Tiger-SIREN: Anatomy-Aware Cross-Organ Lesion Synthesis
for Breast Ultrasound without Tumour Labels

2026 SPIE-Medical Imaging

Most experimental, programming, writing efforts by Duy Le '27

Abstract: Breast ultrasound studies are limited by scarce pathologist-confirmed tumour images and variability across scanners. We introduce Tiger-SIREN, an anatomy-aware synthesis method that repurposes a thyroid-trained U-Net front end with batch-norm adaptation and a SIREN decoder to graft realistic lesions onto healthy breast scans. Conditioning is tissue-context rather than text: a soft five-class mask (skin, fat, glandular, muscle, retromammary) and a coarse box prompt constrain lesion placement and preserve speckle.
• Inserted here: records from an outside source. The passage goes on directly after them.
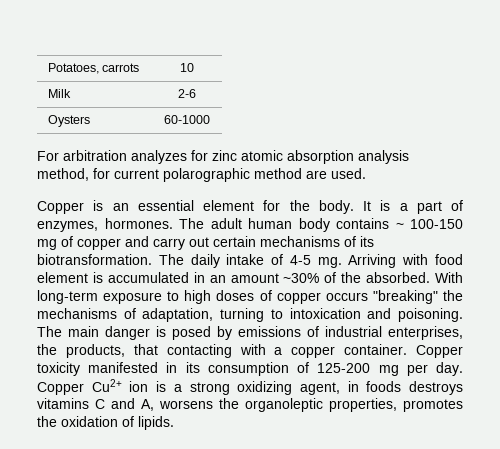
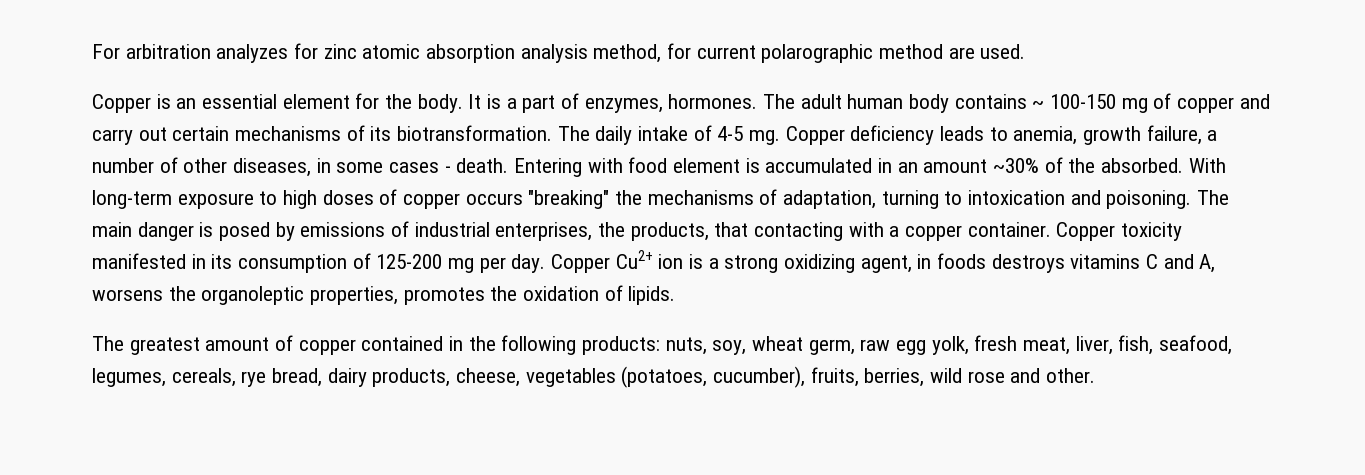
- Potatoes, carrots | 10
- Milk | 2-6
- Oysters | 60-1000
- Arriving with food element is accumulated in an amount ~30% of the absorbed.
+ Copper deficiency leads to anemia, growth failure, a number of other diseases, in some cases - death. Entering with food element is accumulated in an amount ~30% of the absorbed.
+ The greatest amount of copper contained in the following products: nuts, soy, wheat germ, raw egg yolk, fresh meat, liver, fish, seafood, legumes, cereals, rye bread, dairy products, cheese, vegetables (potatoes, cucumber), fruits, berries, wild rose and other.

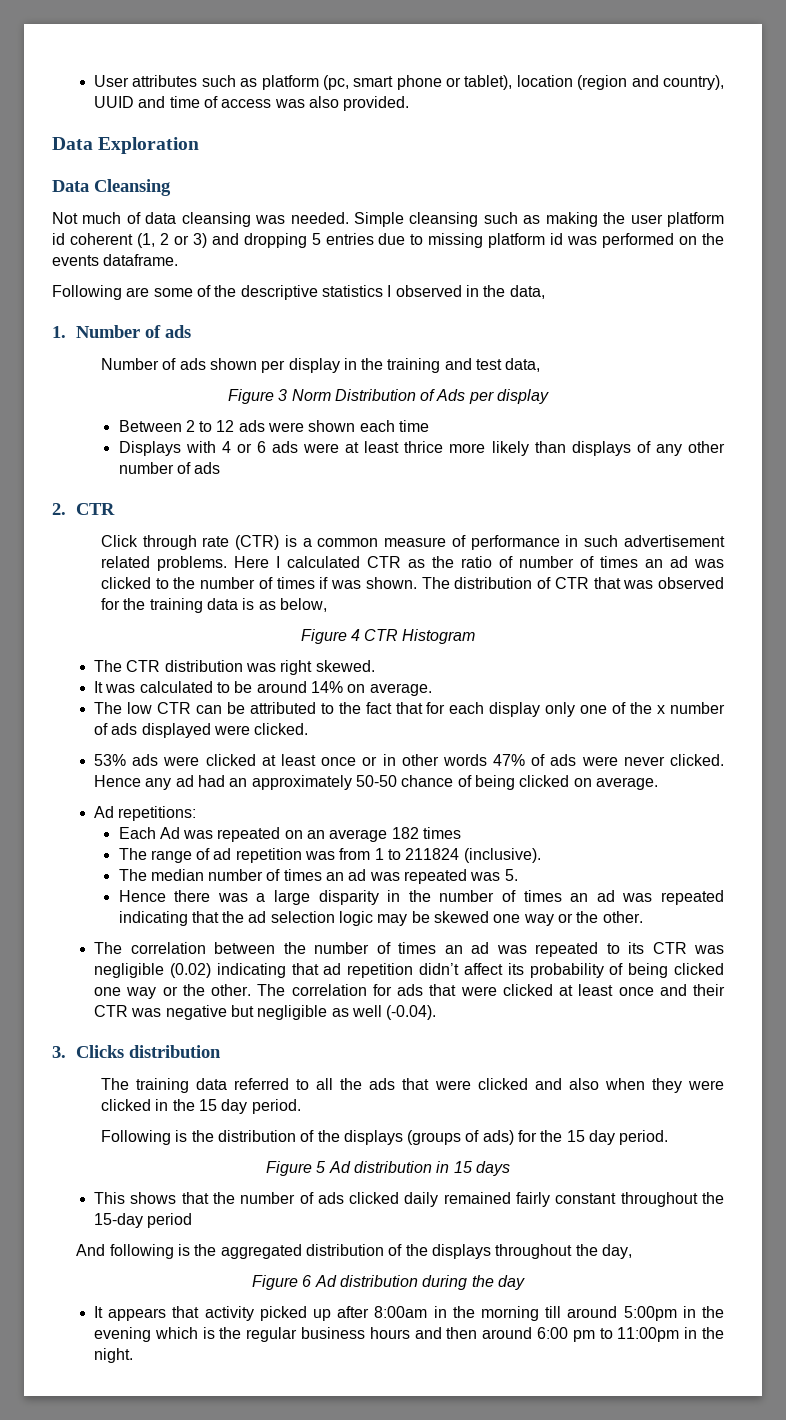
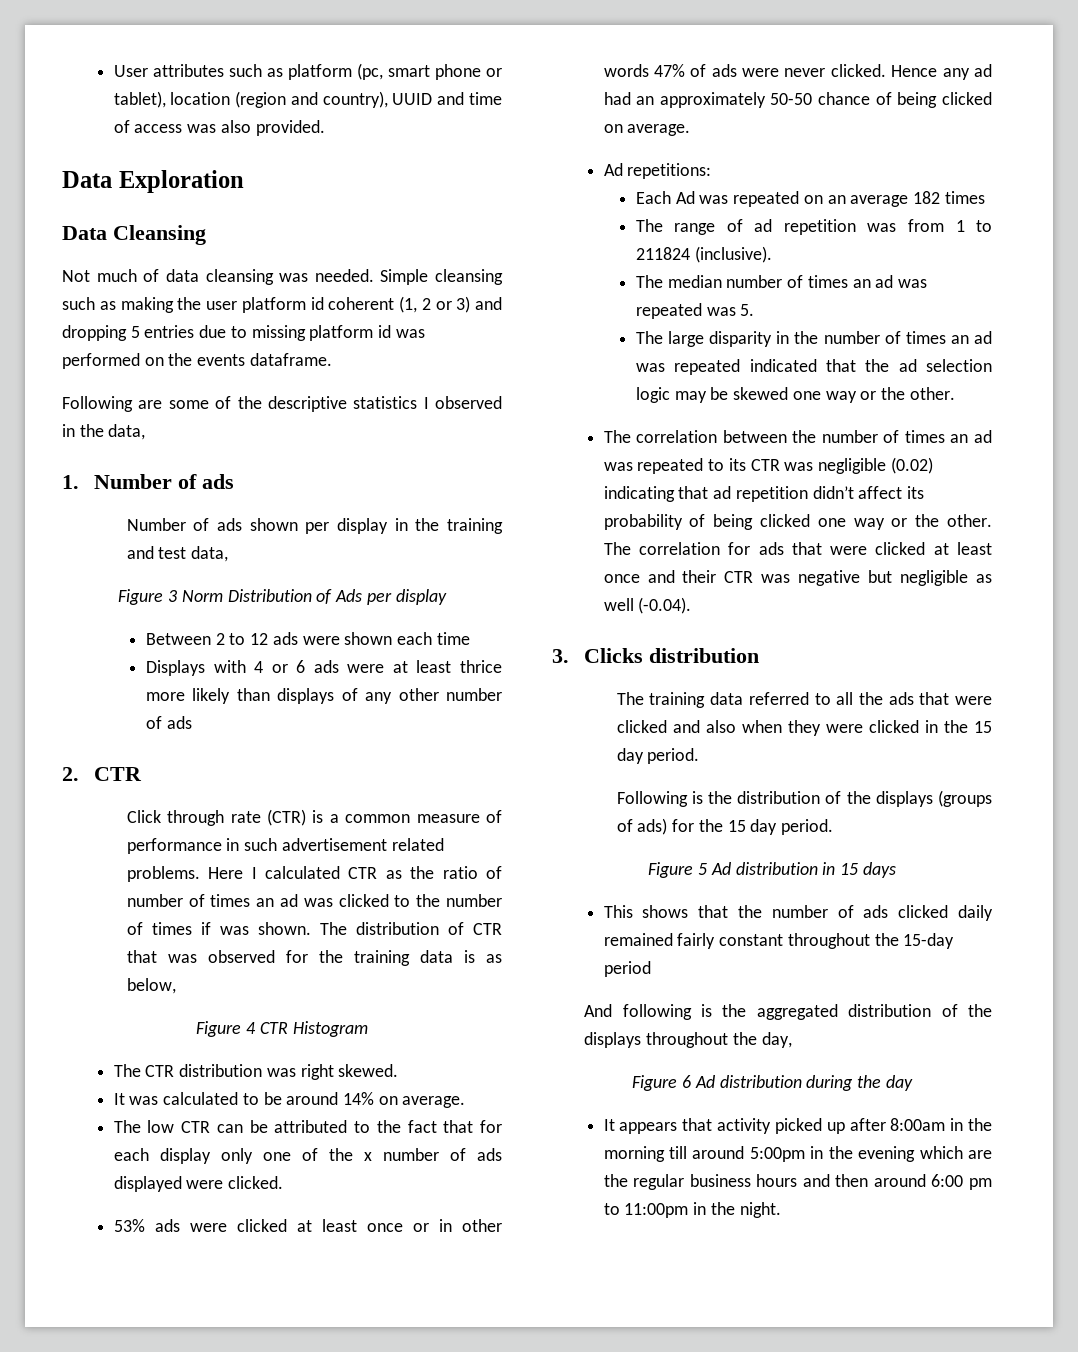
- Hence there was a large disparity in the number of times an ad was repeated indicating that the ad selection logic may be skewed one way or the other.
+ The large disparity in the number of times an ad was repeated indicated that the ad selection logic may be skewed one way or the other.
- It appears that activity picked up after 8:00am in the morning till around 5:00pm in the evening which is the regular business hours and then around 6:00 pm to 11:00pm in the night.
+ It appears that activity picked up after 8:00am in the morning till around 5:00pm in the evening which are the regular business hours and then around 6:00 pm to 11:00pm in the night.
On healthy images from the BUS-UCLM cohort, Tiger-SIREN produces anatomically confined edits with high structural fidelity (measured by SSIM against the input) and tumour-to-background intensity ratios that fall within the clinical 0.5–0.7 band for most samples, while generating at ∼1 s per image on a single GPU. Because the pipeline requires only healthy frames and no tumour labels, it offers a practical way to bootstrap data for breast-ultrasound augmentation. Future work will (i) add automatic BI-RADS prompt extraction and (ii) quantify downstream impact by fine-tuning a classifier on BUSI with and without Tiger-SIREN images.